= Osek b'mitzvah patur min hamitzvah =

In Judaism, the concept of Osek B'Mitzvah Patur Min Hamitzvah (עוסק במצוה פטור מן המצוה, rough lt. "engaged in commandment exempt from the commandment", or rather, in a more understandable translation, "one who is engaged in a commandment is exempt from another commandment [at the same time]") sometimes exempts one from performing a religious obligation while one is engrossed in another religious obligation.

==Sources==
The Talmud cites Deuteronomy,

"...בְּשִׁבְתְּךָ בְּבֵיתֶךָ וּבְלֶכְתְּךָ בַדֶּרֶךְ..."
"...when you sit in your house and when you travel on your way..."
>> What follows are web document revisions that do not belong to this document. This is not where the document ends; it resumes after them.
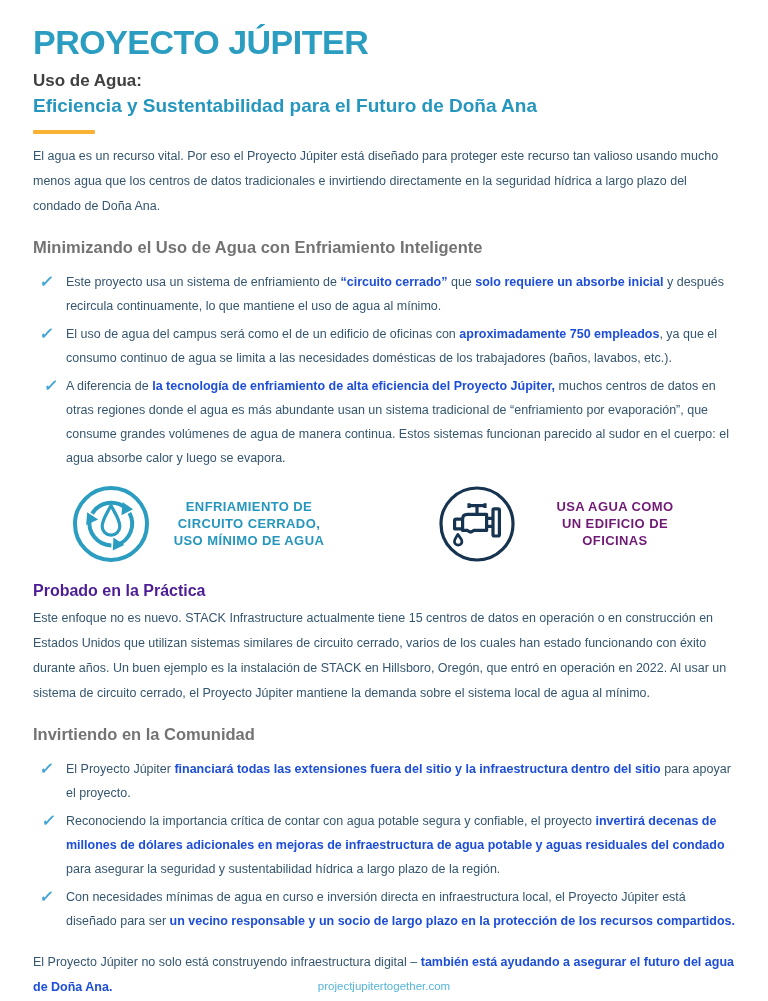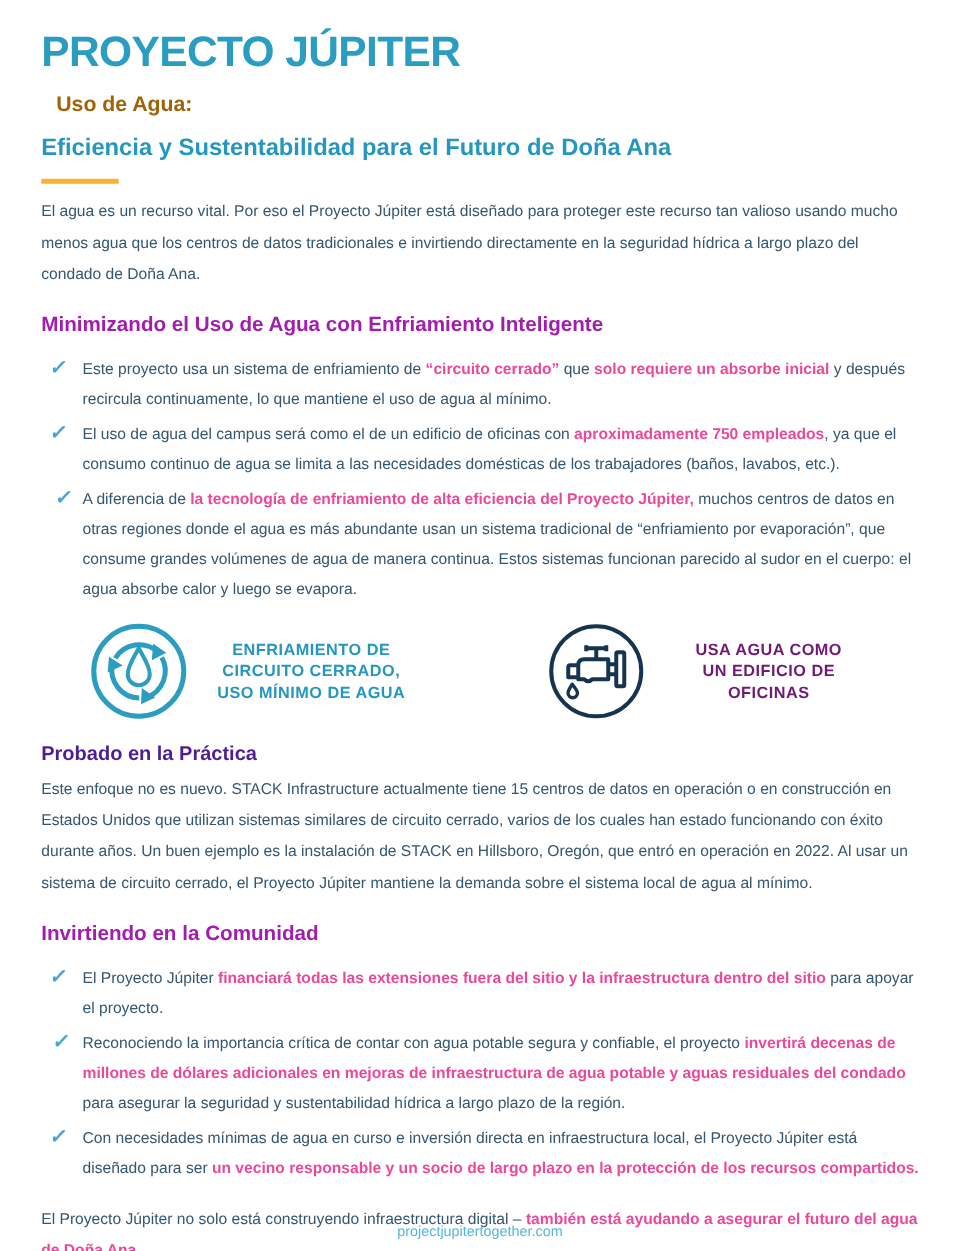"Uso de Agua:" .subtitle1 { color: #a16207 -> #404040; margin: 12px -> 0 }
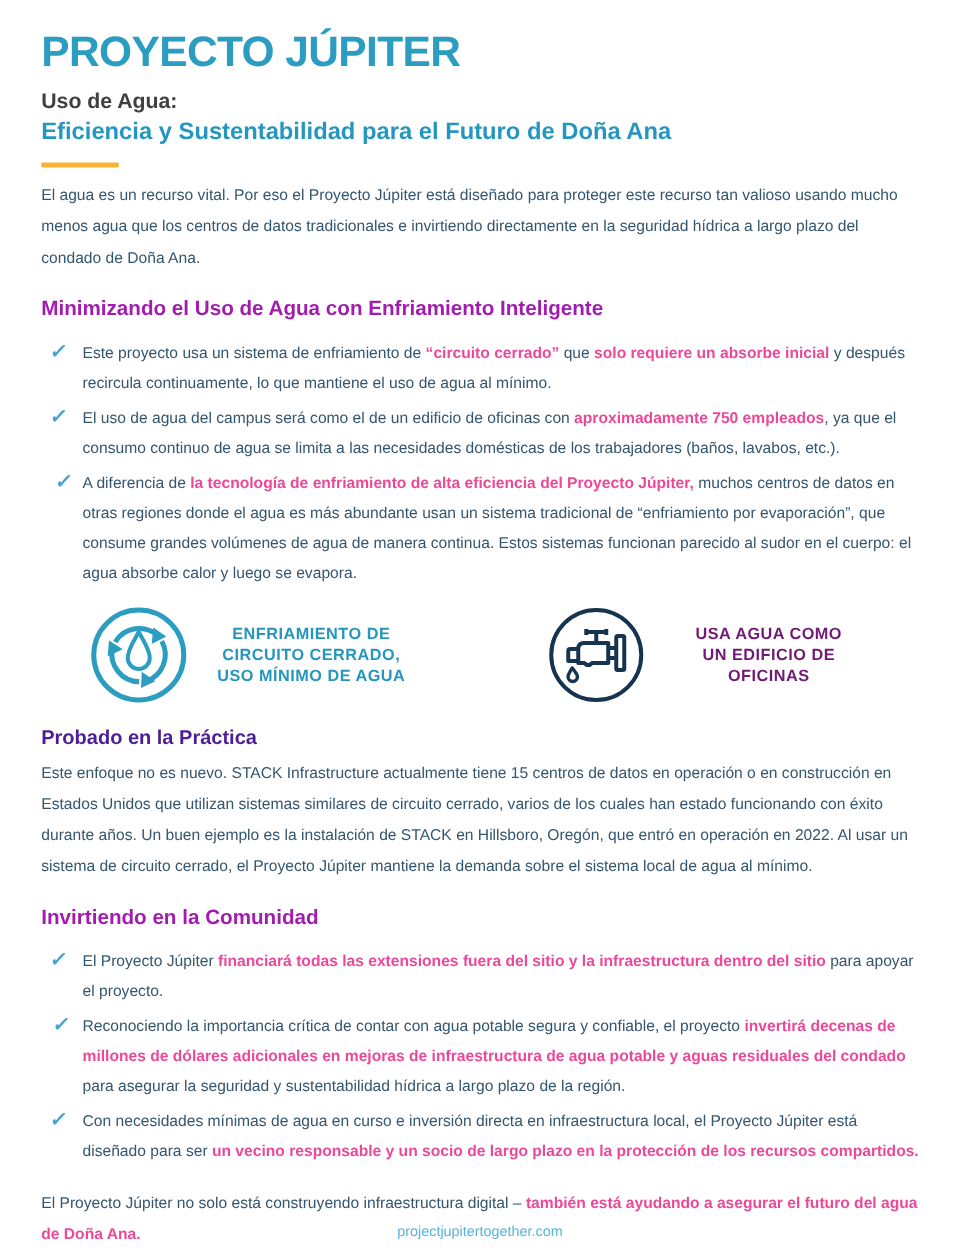"Minimizando el Uso de Agua" .h2 { color: #a21caf -> #737373 }
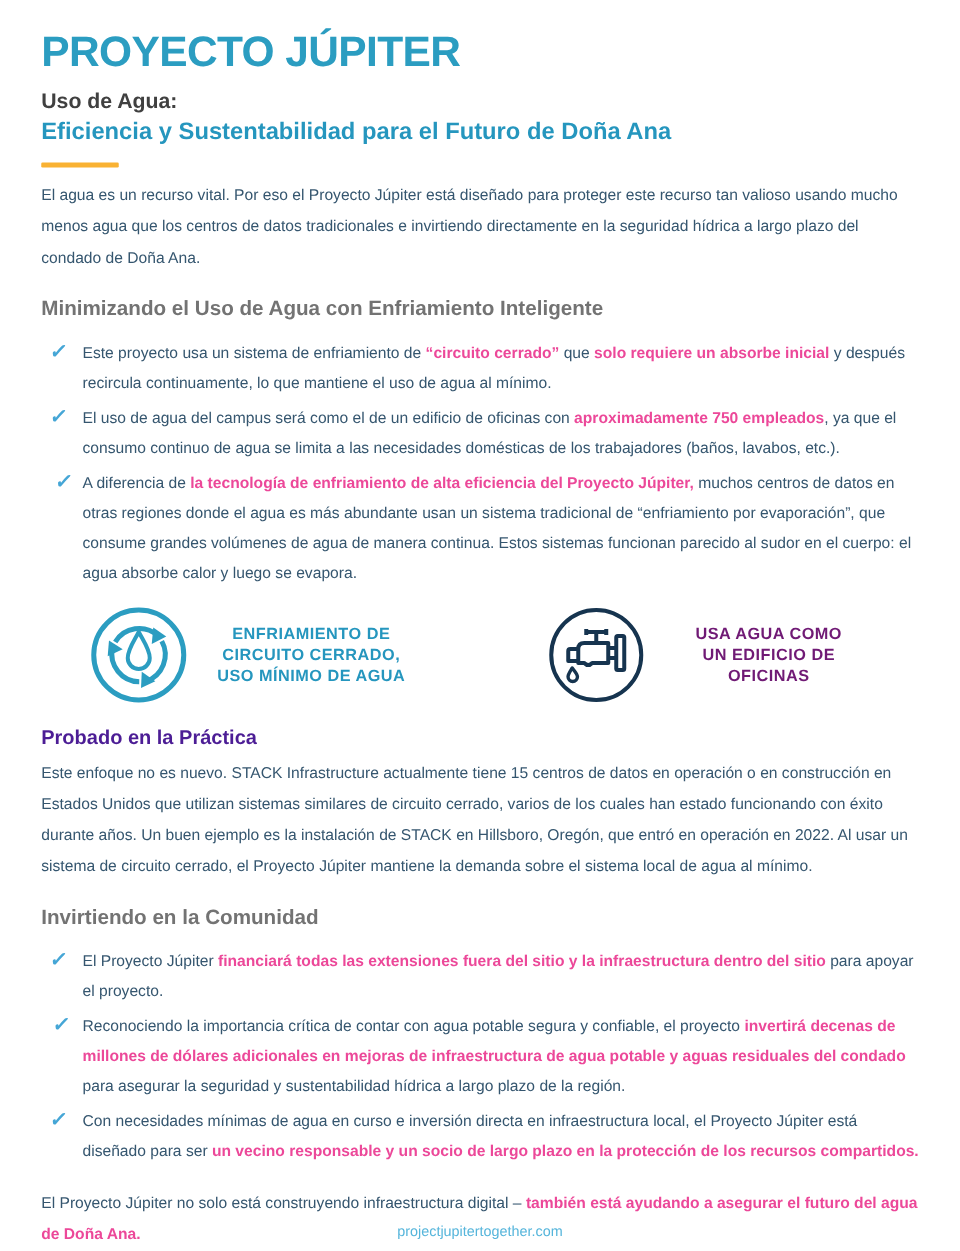"“circuito cerrado”" .b { color: #ec4899 -> #1d4ed8 }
and infers from the reference to your way that commandments are not obligatory when one is already engaged in heavenly pursuits.

==Extensions of the Rule==
The Talmud makes use of a similar concept in reference to those who are not yet actively engaged in a mitzvah (commandment) but also to those who are busy preparing to perform a mitzvah, with the comment that שלוחי מצוה (shluchei mitzvah, lit. "messengers of a precept") are similarly exempt from performing other religious obligations, such as sitting in a sukkah.

The Pnei Yehoshua comments that such exemptions are valid only for positive commandments, stating that one thoroughly engaged in a positive precept (such as burying the dead or learning Torah) would certainly not enable one to violate negative precepts (such as performing adultery or consuming non-kosher food).